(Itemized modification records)
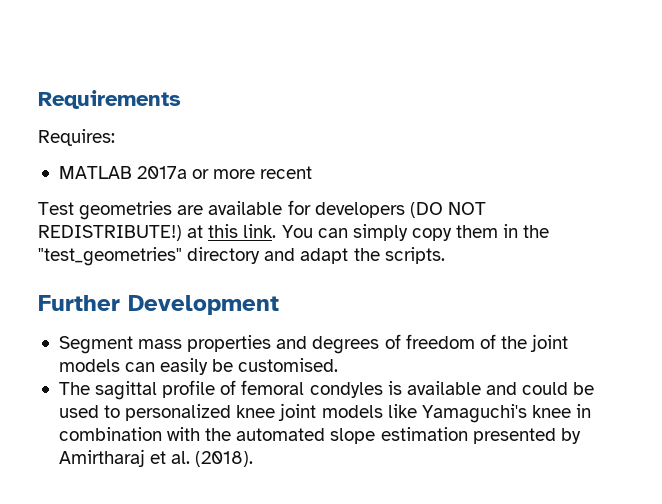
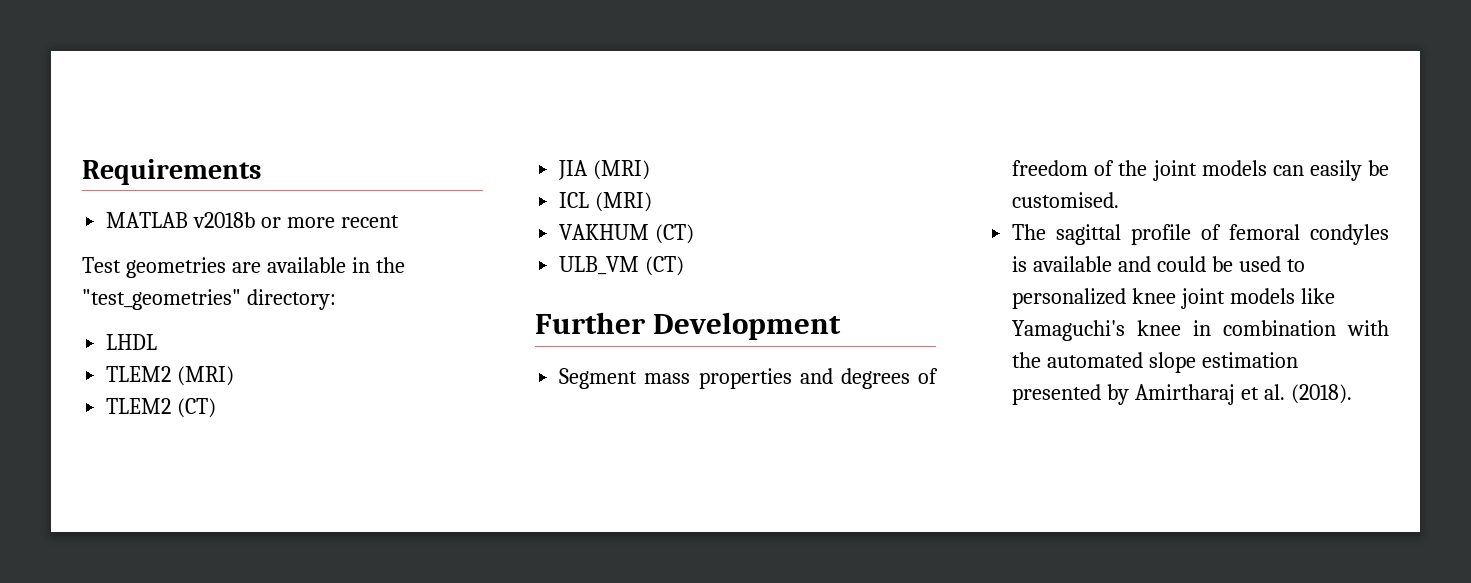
- Requires:
- MATLAB 2017a or more recent
+ MATLAB v2018b or more recent
- Test geometries are available for developers (DO NOT REDISTRIBUTE!) at this link. You can simply copy them in the "test_geometries" directory and adapt the scripts.
+ Test geometries are available in the "test_geometries" directory:
+ LHDL
+ TLEM2 (MRI)
+ TLEM2 (CT)
+ JIA (MRI)
+ ICL (MRI)
+ VAKHUM (CT)
+ ULB_VM (CT)

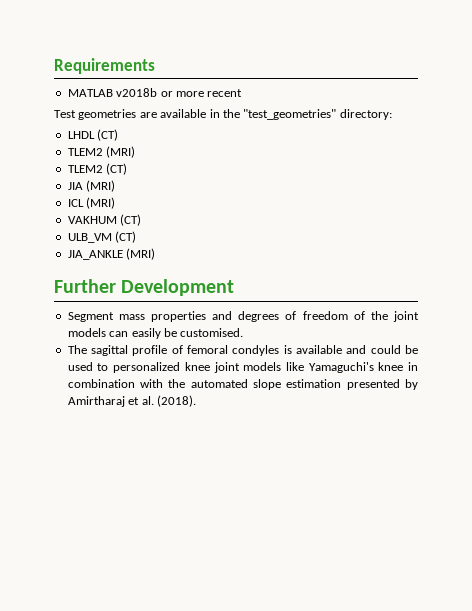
- LHDL
+ LHDL (CT)
+ JIA_ANKLE (MRI)

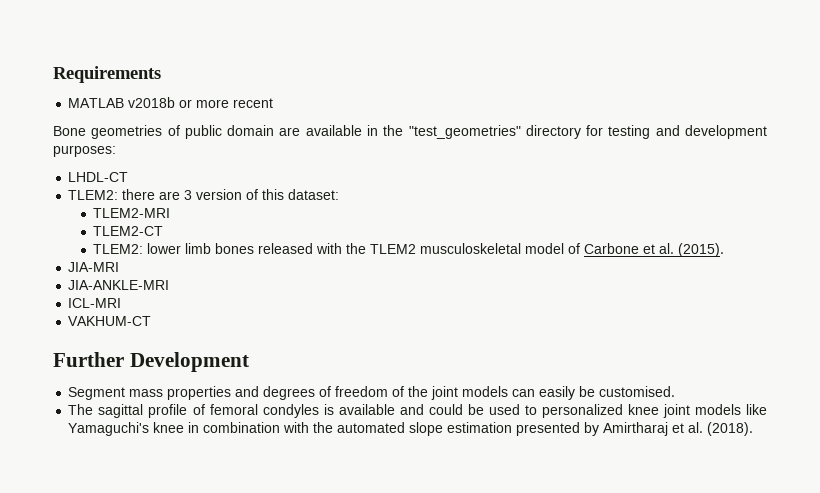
- Test geometries are available in the "test_geometries" directory:
- LHDL (CT)
- TLEM2 (MRI)
- TLEM2 (CT)
- JIA (MRI)
- ICL (MRI)
- VAKHUM (CT)
- ULB_VM (CT)
- JIA_ANKLE (MRI)
+ Bone geometries of public domain are available in the "test_geometries" directory for testing and development purposes:
+ LHDL-CT
+ TLEM2: there are 3 version of this dataset:
+ TLEM2-MRI
+ TLEM2-CT
+ TLEM2: lower limb bones released with the TLEM2 musculoskeletal model of Carbone et al. (2015).
+ JIA-MRI
+ JIA-ANKLE-MRI
+ ICL-MRI
+ VAKHUM-CT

▶ PROBLEM DESCRIPTION
Each line above gets copied exactly; leave the pictures out.

▶ EXERCISE OUTPUT
- Requires:
- MATLAB 2017a or more recent
+ MATLAB v2018b or more recent
- Test geometries are available for developers (DO NOT REDISTRIBUTE!) at this link. You can simply copy them in the "test_geometries" directory and adapt the scripts.
+ Test geometries are available in the "test_geometries" directory:
+ LHDL
+ TLEM2 (MRI)
+ TLEM2 (CT)
+ JIA (MRI)
+ ICL (MRI)
+ VAKHUM (CT)
+ ULB_VM (CT)

- LHDL
+ LHDL (CT)
+ JIA_ANKLE (MRI)

- Test geometries are available in the "test_geometries" directory:
- LHDL (CT)
- TLEM2 (MRI)
- TLEM2 (CT)
- JIA (MRI)
- ICL (MRI)
- VAKHUM (CT)
- ULB_VM (CT)
- JIA_ANKLE (MRI)
+ Bone geometries of public domain are available in the "test_geometries" directory for testing and development purposes:
+ LHDL-CT
+ TLEM2: there are 3 version of this dataset:
+ TLEM2-MRI
+ TLEM2-CT
+ TLEM2: lower limb bones released with the TLEM2 musculoskeletal model of Carbone et al. (2015).
+ JIA-MRI
+ JIA-ANKLE-MRI
+ ICL-MRI
+ VAKHUM-CT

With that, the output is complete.